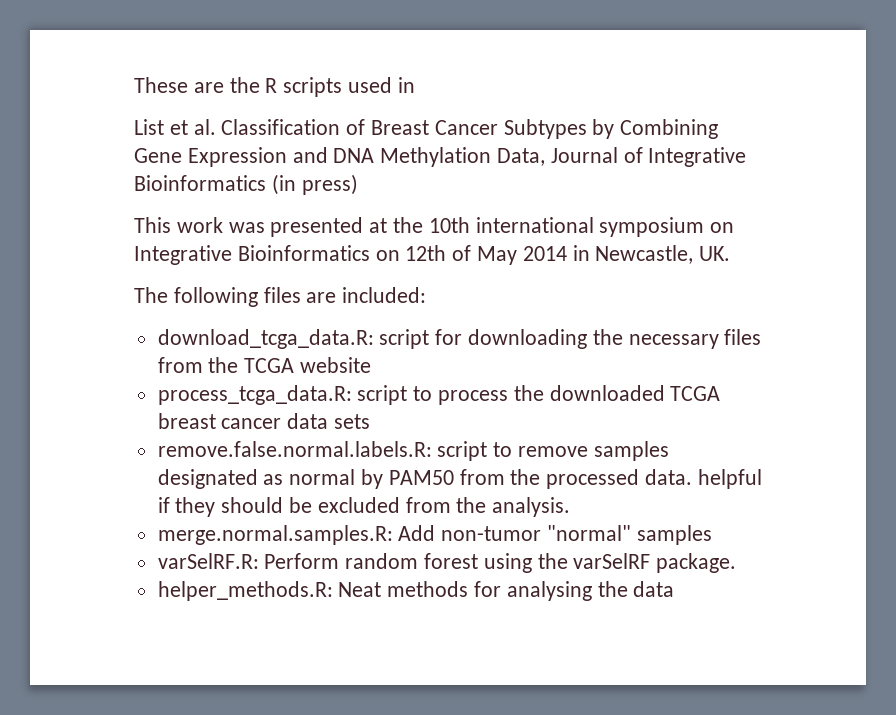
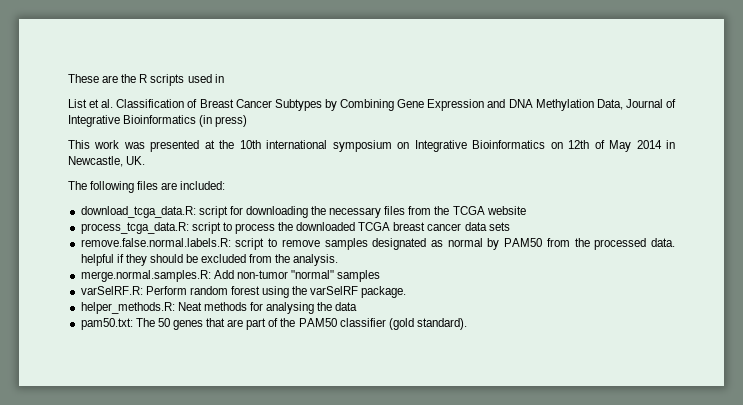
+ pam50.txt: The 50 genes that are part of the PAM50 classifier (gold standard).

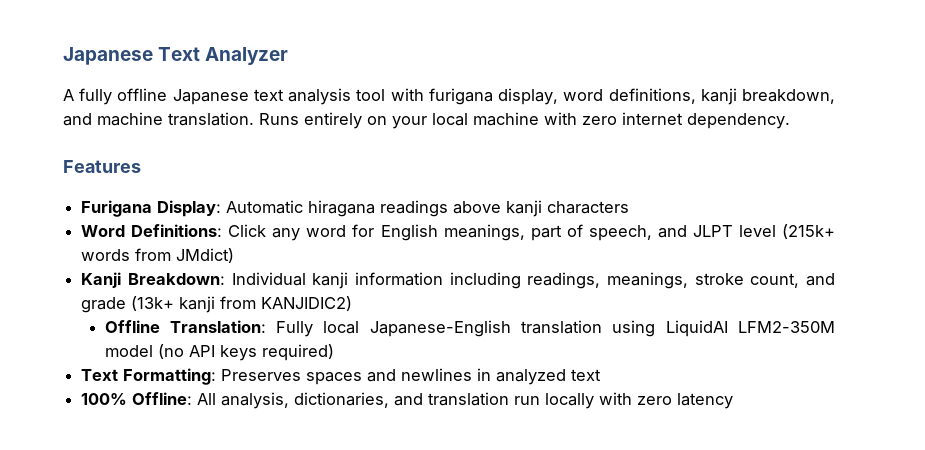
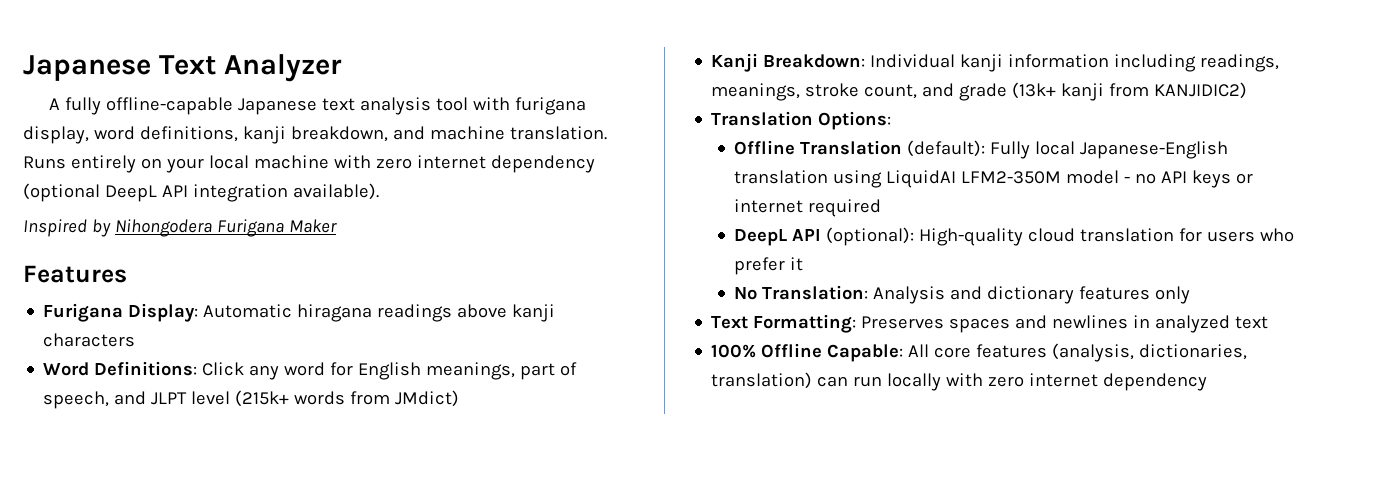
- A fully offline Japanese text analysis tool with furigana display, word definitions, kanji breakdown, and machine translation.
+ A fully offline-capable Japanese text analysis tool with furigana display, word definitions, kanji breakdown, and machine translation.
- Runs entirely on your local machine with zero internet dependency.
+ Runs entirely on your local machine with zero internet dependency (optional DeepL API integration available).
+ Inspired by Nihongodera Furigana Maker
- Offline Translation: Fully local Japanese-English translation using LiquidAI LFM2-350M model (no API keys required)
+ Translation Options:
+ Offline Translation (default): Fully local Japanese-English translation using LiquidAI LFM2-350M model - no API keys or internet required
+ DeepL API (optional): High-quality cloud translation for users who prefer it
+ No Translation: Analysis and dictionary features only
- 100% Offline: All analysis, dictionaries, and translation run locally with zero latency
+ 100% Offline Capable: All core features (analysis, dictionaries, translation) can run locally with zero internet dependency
+ + + +
§ **Exercise aim**: Lines holding "machine" are the ones to copy; find all of them in the listing.

§ **Exercise result**:
- A fully offline Japanese text analysis tool with furigana display, word definitions, kanji breakdown, and machine translation.
+ A fully offline-capable Japanese text analysis tool with furigana display, word definitions, kanji breakdown, and machine translation.
- Runs entirely on your local machine with zero internet dependency.
+ Runs entirely on your local machine with zero internet dependency (optional DeepL API integration available).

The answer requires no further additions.